|By Scott Morrison||
|February 13, 2014 01:00 PM EST||
Has it really been one whole year since my last post? I suspected I was near that milestone, but it’s still surprising to discover it has been so long. Blogs have a natural ebb and flow, governed by the irregular rhythms of the day job. But this was a pretty big ebb—maybe more accurately described as a catastrophic drought.
Naturally, my absence was not lost on the spammers. That curious breed who prey on dormant blogs left me with a mountain of weirdly unctuous commentary that I needed to shovel out of the way just to get to the front door. But now that I’ve finally worked my way inside, it’s time to turn up the heat, blow out the cobwebs, and get back to work.
The story of the last year, of course, is the acquisition of Layer 7 by CA Technologies. This explains my extended absence from writing. I’m no less busy than in the past, and indeed often quite a bit more, but I’ve been completely consumed with making this deal a success. So the last year is a blur of integration, customer outreach, some terrific innovations—but not a lot of writing.
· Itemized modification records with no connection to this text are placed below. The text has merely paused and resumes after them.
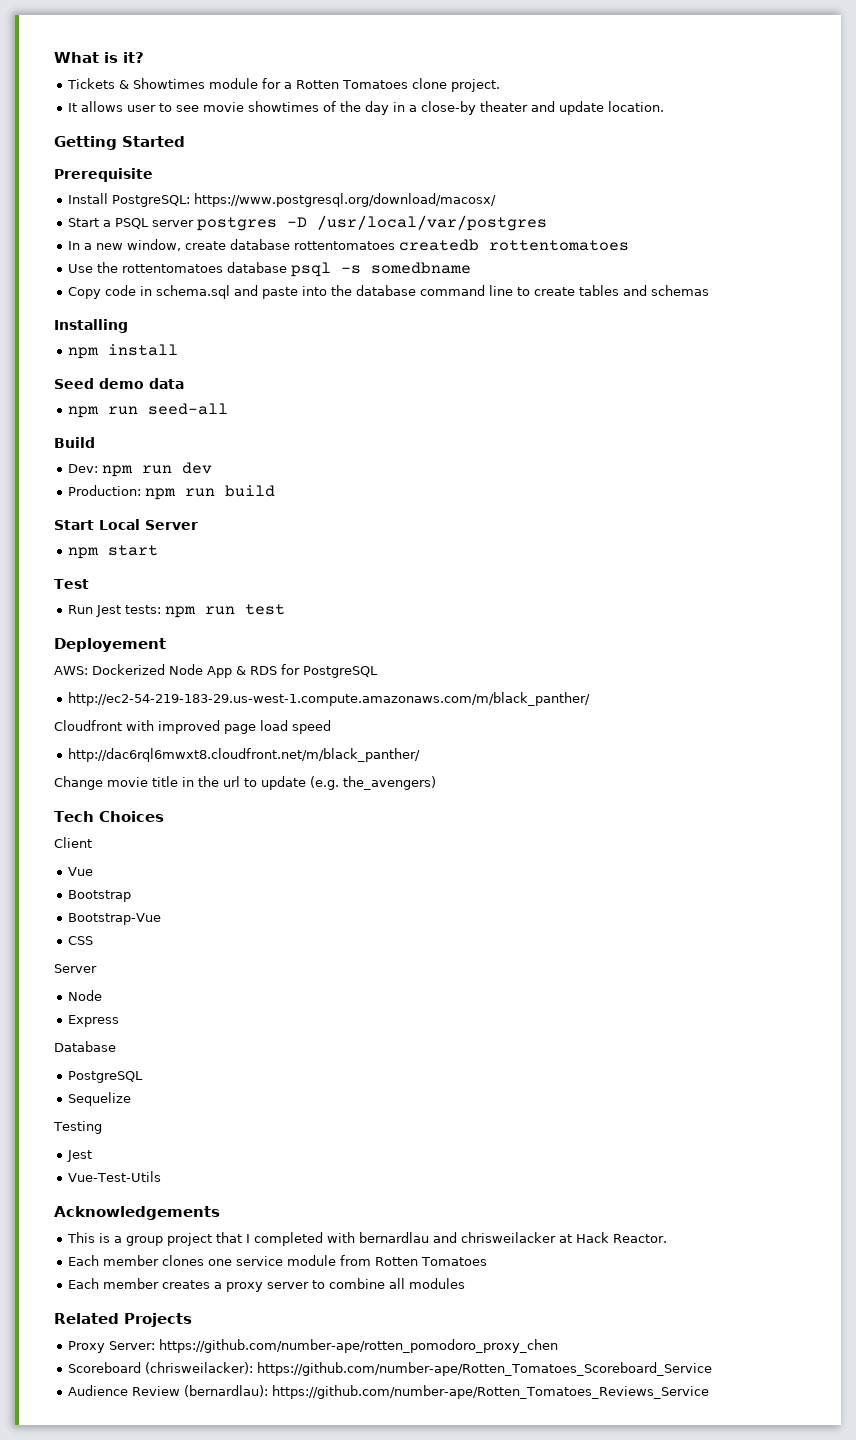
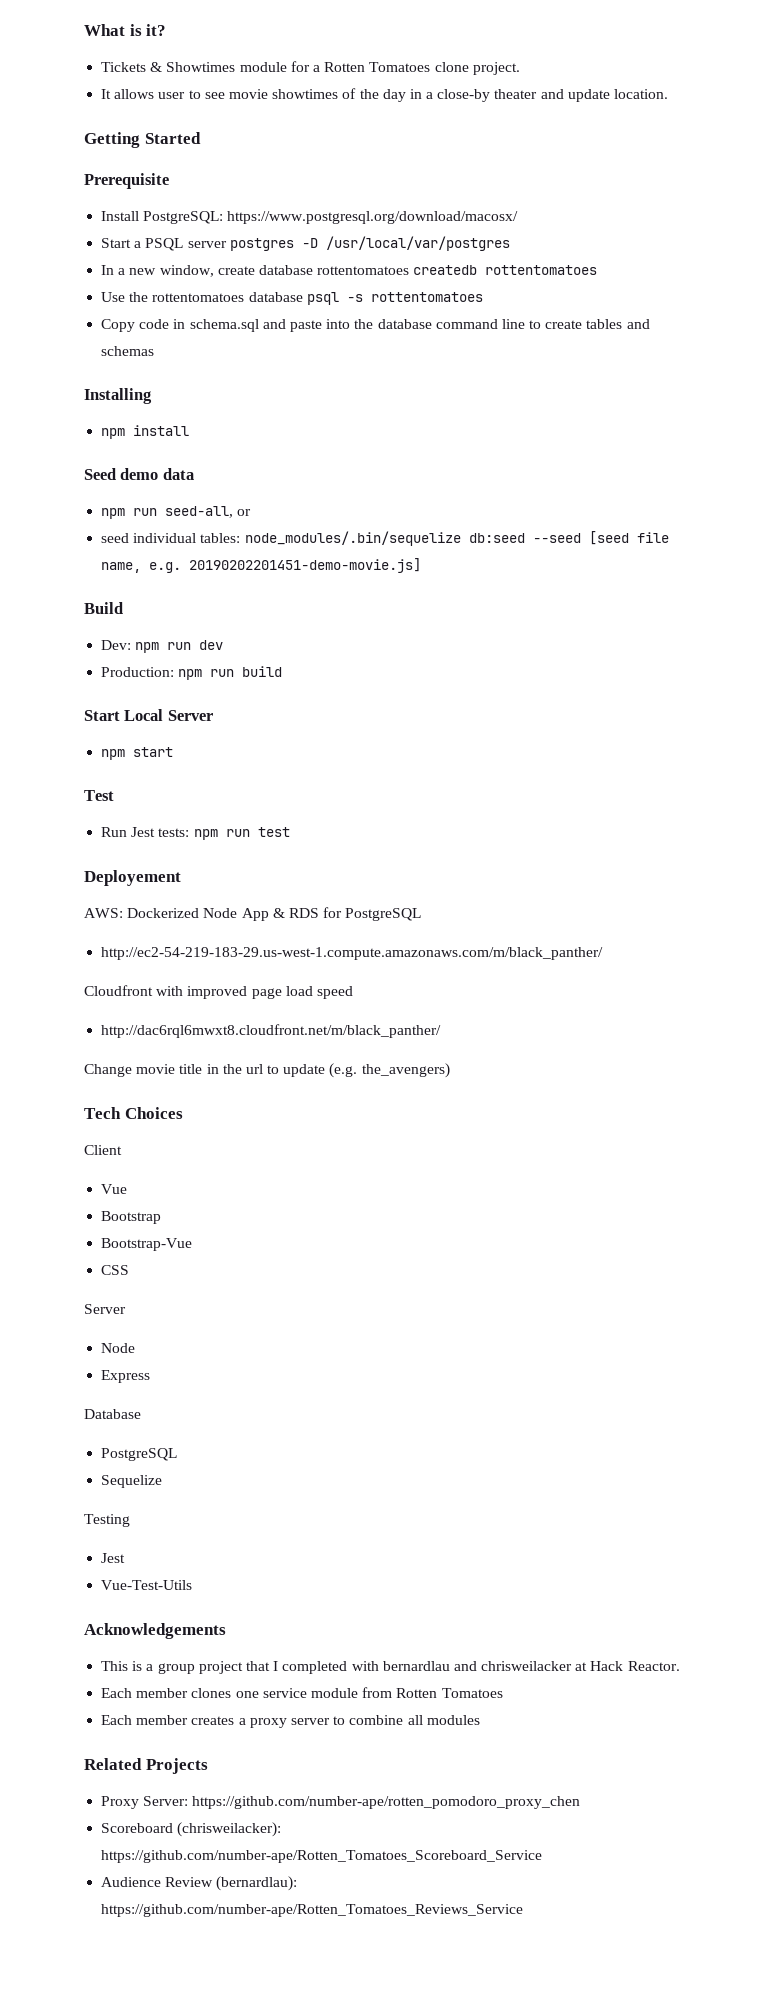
[371,262,472,274] somedbname -> [370,292,483,302] rottentomatoes
[148,403,229,415] seed-all -> [165,506,252,518] [101,531,669,546] [101,558,422,573] seed-all, or // seed individual tables: node_modules/.bin/sequelize db:seed --seed [seed file name, e.g. 20190202201451-demo-movie.js]

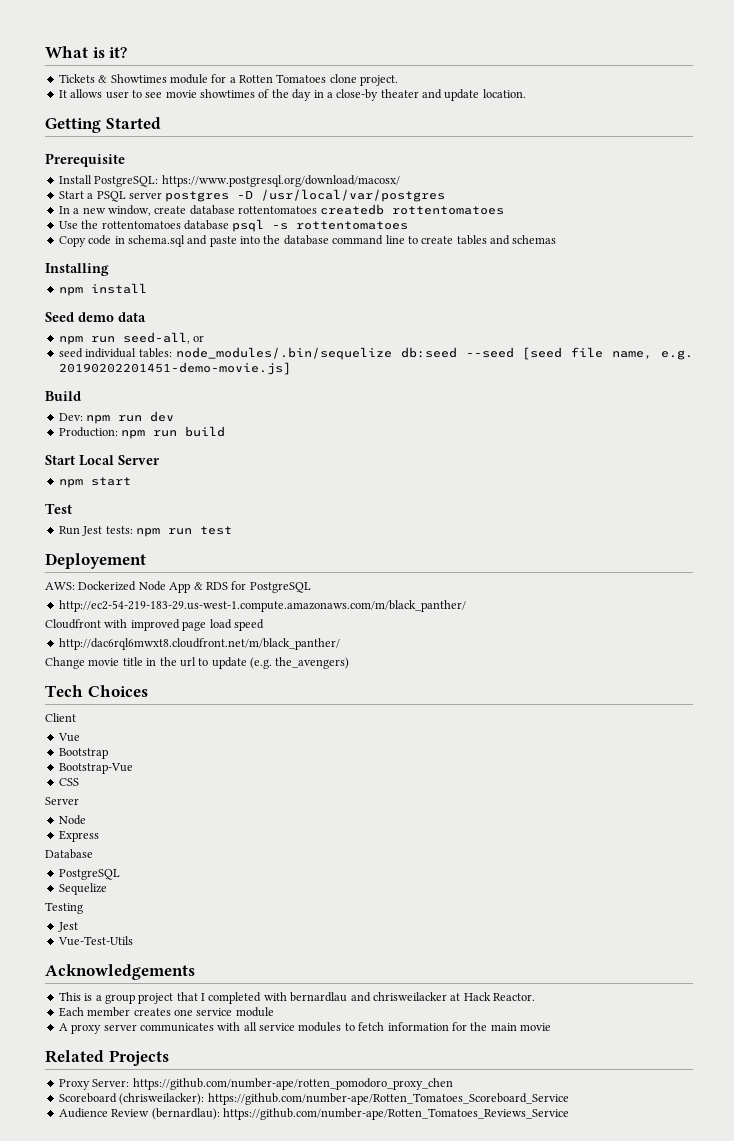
[191,1688,232,1698] clones -> [133,1008,171,1016] creates
[362,1687,503,1698] [101,1715,480,1728] from Rotten Tomatoes // Each member creates a proxy server to combine all modules -> [58,1022,551,1034] // A proxy server communicates with all service modules to fetch information for the main movie

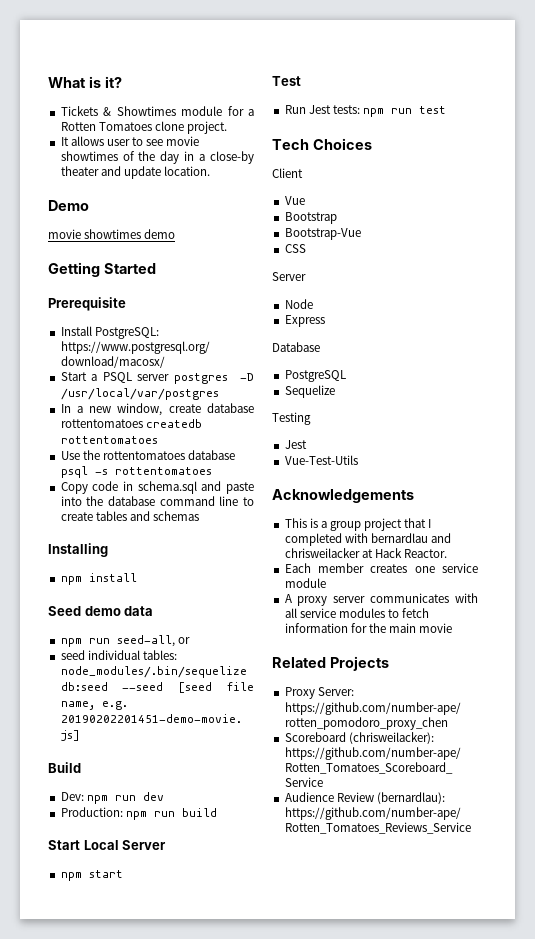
(526, 93) none -> [48,200,89,211] [48,229,176,239] // Demo // movie showtimes demo
[45,553,146,569] [45,581,311,593] [58,600,466,612] [45,619,264,631] [58,638,340,650] [45,657,350,669] // Deployement // AWS: Dockerized Node App & RDS for PostgreSQL // http://ec2-54-219-183-29.us-west-1.compute.amazonaws.com/m/black_panther/ // Cloudfront with improved page load speed // http://dac6rql6mwxt8.cloudfront.net/m/black_panther/ // Change movie title in the url to update (e.g. the_avengers) -> (446, 110) none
That changes today.
The number one question people ask—and they ask this quite a bit—is how am I doing at a large company, and more specifically, how is CA? It is a logical question, but one always delivered with a slightly raised eyebrow that really implies just give me the dirt—and the juicer the better.
I respond with the truth. And the truth, to be honest, is quite a bit less salacious than everyone secretly hopes. Everyone knows acquisitions can go spectacularly bad. The cultural explosions can power a small city through a tough eastern winter. People love to hear these bad news stories; it’s somehow wired into our DNA to revel in nasty gossip.
Fireworks are fun, but more often acquisitions simply wither. Often the combination of start-up and Fortune 500 is an impossible calculus of mismatched expectations. In a way, this is a much worse outcome, because although the end is the same, the story is more depressing.
At CA and Layer 7, we are steering clear of these all-too-common disaster scenarios. Against all odds, we seem to be finding a very effective approach that just seems to work well for everyone.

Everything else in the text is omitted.